Something nameless pushes him to a Michael’s craft store where he buys canvasses and paints and brushes. He stows them in the trunk of his car for a very long time.

But once he brought those materials out into the light and started painting in the barn on that farm, he found some form of relief.

In some ways, he was pushed more deeply into a mind that contemplated suffering—his own and that of others. He comes to understand some of the mysteries of his enigmatic and troubled father. The admiration and love he feels for his mother—a woman who also suffered physical illnesses—deepens.

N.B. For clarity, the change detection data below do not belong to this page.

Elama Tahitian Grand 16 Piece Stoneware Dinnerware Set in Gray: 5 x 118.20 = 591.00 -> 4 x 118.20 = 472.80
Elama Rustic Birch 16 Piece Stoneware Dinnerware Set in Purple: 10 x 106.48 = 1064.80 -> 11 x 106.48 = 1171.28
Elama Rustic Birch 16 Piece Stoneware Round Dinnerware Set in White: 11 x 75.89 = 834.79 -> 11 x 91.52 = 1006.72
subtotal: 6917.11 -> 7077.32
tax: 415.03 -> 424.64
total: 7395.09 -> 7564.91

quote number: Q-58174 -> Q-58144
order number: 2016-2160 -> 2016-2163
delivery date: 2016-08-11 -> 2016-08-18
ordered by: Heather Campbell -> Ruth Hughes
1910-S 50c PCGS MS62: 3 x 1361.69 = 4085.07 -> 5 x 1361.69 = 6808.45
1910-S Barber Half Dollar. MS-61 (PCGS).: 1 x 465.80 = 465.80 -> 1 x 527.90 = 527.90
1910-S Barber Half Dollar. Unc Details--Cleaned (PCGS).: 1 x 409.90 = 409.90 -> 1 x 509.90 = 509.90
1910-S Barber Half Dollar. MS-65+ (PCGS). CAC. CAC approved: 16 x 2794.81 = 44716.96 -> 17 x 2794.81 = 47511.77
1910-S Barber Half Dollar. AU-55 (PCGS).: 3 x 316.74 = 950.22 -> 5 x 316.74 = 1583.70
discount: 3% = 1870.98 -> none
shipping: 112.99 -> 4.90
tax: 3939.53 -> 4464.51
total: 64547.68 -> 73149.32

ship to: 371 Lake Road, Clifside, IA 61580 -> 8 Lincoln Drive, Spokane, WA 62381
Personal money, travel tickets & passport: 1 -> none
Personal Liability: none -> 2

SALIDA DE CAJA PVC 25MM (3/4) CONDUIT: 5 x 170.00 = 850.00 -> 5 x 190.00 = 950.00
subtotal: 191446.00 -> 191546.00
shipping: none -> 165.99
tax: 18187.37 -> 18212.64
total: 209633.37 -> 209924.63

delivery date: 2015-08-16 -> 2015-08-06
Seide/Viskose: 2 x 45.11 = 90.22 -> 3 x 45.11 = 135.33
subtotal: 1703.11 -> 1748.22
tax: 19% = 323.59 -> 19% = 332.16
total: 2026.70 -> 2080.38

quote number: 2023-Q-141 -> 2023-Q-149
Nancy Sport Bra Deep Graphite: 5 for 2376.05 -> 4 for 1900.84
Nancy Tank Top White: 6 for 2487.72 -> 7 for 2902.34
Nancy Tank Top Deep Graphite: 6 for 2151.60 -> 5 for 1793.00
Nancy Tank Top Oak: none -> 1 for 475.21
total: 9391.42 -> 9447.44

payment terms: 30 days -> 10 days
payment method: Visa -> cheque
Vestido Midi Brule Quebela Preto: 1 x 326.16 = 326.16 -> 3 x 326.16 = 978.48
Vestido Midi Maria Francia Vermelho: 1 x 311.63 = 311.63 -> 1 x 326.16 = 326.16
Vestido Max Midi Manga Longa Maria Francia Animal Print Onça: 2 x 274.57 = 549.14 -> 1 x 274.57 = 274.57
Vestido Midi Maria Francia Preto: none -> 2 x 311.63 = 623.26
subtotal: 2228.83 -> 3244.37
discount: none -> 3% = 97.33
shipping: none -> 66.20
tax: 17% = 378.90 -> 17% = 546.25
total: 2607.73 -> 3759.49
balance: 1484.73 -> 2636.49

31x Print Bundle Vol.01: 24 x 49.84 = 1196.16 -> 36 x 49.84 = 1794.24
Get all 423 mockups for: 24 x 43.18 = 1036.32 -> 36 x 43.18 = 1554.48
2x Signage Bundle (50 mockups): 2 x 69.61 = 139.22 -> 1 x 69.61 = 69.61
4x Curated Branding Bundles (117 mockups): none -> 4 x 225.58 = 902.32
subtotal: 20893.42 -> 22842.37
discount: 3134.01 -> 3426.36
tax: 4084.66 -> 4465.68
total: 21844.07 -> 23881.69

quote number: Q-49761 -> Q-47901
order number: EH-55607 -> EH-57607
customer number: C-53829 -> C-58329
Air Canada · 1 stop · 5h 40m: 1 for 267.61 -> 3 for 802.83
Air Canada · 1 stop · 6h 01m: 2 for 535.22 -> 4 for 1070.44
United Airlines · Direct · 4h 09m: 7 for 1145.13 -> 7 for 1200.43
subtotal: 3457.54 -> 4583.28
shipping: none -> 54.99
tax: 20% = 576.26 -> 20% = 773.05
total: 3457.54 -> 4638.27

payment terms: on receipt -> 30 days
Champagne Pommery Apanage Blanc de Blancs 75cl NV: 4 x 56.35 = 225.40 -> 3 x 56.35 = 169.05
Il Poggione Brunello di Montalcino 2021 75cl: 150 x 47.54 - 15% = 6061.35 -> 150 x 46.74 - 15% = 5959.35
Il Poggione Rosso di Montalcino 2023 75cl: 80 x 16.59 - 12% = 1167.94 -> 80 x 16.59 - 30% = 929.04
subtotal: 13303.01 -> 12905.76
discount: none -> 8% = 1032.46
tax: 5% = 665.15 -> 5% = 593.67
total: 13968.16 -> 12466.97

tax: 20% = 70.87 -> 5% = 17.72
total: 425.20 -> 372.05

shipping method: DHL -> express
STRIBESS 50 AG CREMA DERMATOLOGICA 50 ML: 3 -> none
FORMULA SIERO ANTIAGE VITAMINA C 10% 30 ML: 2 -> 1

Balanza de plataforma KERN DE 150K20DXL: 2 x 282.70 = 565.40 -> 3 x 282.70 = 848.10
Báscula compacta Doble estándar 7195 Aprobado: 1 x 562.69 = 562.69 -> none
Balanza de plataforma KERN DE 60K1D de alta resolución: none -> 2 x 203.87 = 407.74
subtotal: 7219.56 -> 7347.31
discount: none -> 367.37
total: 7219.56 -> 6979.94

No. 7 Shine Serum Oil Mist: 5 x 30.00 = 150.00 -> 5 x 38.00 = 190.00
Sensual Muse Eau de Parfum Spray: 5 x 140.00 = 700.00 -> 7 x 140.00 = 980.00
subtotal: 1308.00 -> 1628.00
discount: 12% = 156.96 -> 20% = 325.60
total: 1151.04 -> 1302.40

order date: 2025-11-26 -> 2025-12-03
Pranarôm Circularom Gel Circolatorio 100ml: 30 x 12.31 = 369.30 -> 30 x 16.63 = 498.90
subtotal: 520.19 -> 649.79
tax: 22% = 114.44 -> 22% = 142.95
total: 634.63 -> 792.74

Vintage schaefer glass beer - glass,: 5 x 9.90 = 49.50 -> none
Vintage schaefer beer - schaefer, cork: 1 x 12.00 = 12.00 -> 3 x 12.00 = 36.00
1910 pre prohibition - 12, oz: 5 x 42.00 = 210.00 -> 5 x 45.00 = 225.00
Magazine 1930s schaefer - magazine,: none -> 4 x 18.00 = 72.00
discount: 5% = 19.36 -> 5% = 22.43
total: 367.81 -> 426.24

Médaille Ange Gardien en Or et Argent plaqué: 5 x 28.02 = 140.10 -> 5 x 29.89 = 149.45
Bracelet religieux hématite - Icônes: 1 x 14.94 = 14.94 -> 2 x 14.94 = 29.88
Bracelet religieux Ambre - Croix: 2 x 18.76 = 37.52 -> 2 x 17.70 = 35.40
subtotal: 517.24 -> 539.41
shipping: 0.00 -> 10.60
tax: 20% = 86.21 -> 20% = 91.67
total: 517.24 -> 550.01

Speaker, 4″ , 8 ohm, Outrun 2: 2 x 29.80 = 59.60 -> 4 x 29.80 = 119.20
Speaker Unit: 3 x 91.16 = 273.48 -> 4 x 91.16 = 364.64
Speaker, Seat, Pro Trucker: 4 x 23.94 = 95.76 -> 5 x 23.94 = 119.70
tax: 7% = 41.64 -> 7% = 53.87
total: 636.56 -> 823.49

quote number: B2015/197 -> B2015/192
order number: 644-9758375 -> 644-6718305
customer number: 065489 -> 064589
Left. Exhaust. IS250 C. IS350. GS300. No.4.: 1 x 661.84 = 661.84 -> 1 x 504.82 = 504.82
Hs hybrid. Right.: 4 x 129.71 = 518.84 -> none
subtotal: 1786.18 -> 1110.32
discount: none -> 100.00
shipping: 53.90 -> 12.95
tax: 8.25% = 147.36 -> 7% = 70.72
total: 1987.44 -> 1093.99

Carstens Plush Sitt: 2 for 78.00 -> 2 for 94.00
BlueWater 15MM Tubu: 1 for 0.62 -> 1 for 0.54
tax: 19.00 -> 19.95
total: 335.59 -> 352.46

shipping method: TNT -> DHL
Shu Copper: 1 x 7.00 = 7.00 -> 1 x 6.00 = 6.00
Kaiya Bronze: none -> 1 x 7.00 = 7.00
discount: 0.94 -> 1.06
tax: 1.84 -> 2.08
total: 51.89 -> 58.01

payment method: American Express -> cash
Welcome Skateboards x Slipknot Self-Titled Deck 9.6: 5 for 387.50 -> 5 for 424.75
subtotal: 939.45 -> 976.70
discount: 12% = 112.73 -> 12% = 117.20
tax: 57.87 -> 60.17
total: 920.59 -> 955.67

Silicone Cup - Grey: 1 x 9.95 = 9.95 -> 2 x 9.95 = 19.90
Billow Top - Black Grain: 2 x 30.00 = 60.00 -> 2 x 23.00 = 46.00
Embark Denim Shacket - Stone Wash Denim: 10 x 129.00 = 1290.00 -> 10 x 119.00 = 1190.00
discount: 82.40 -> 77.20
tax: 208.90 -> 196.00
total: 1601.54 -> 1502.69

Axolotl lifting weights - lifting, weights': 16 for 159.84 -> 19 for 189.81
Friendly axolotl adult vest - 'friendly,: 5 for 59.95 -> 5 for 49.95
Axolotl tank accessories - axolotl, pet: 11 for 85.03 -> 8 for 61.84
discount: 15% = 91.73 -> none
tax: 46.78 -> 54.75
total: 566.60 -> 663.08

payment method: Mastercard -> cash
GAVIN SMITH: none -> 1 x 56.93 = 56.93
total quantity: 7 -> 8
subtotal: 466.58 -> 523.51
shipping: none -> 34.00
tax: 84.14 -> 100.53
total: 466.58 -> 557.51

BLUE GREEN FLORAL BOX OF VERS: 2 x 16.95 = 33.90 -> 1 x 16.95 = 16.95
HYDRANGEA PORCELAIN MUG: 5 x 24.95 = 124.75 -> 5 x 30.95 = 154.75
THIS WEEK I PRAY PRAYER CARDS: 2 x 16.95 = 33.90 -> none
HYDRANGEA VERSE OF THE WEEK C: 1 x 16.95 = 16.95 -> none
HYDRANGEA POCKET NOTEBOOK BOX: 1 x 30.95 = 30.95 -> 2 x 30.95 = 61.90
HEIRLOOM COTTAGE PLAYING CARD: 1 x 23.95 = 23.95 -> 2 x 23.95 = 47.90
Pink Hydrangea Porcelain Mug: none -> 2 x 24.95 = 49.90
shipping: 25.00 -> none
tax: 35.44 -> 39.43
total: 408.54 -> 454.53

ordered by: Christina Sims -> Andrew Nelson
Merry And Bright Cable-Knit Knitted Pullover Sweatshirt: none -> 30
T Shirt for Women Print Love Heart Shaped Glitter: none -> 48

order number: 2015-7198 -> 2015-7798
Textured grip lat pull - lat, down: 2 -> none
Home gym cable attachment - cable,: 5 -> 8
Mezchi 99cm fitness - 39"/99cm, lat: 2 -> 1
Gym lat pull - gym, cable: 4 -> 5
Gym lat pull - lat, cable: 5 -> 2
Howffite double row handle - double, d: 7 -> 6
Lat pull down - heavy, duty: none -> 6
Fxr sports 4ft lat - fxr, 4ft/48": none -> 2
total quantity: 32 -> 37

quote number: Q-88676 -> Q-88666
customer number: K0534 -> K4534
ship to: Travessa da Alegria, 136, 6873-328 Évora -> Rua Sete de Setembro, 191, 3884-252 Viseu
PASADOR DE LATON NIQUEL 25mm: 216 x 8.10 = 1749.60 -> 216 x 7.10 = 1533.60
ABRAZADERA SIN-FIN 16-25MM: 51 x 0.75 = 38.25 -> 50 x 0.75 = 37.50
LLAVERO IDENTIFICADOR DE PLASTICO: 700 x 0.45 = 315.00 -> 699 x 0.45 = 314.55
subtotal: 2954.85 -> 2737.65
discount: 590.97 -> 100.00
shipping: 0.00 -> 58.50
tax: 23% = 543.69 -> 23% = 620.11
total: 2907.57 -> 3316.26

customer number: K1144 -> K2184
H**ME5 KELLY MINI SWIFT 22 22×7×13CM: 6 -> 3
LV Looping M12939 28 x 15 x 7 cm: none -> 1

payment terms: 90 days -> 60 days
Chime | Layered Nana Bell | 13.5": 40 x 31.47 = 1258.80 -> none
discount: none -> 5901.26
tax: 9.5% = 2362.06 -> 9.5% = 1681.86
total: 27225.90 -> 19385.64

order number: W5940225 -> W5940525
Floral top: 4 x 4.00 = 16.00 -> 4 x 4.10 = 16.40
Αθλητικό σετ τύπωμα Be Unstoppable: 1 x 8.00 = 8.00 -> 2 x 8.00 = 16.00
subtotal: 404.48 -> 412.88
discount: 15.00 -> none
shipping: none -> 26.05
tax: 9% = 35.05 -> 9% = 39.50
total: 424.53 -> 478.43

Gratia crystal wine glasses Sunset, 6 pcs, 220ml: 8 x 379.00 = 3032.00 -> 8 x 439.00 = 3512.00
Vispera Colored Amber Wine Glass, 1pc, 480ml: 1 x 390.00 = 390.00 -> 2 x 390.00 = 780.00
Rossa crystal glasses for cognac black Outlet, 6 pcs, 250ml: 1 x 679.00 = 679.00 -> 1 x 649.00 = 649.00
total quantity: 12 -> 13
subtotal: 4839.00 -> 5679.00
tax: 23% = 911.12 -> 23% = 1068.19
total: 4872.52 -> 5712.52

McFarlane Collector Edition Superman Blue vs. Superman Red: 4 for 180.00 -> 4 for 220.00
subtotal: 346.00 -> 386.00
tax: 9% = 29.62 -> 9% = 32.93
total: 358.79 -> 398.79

The memoir includes the journal entries Mendelsund was able to compose during a very dark and difficult time. He integrates 100 paintings, too. As we learn, he painted many more—because there was something lifesaving about painting—this new sort of stand-in occupation. Rather than sit at the keyboard—at the piano or at the computer— Mendelsund stood before the canvas on the easel. It kind of saved his life.

In this discussion, we talk about other books, including his 2020 novel, Delivery and a 2014 book, What We See When We Read —which is a kind of talisman for this podcast host.

Guest: Peter Mendelsund

Peter Mendelsund is the author of seven books, including the novels Delivery and Same Same, as well as the nonfiction works What We See When We Read, Cover, The Look of the Book.

His latest novel is Weepers. It's published by Farrar, Straus and Giroux.

His new memoir is Exhibitionist: 1 Journal, 1 Depression, 100 Paintings. It's published by Catapult.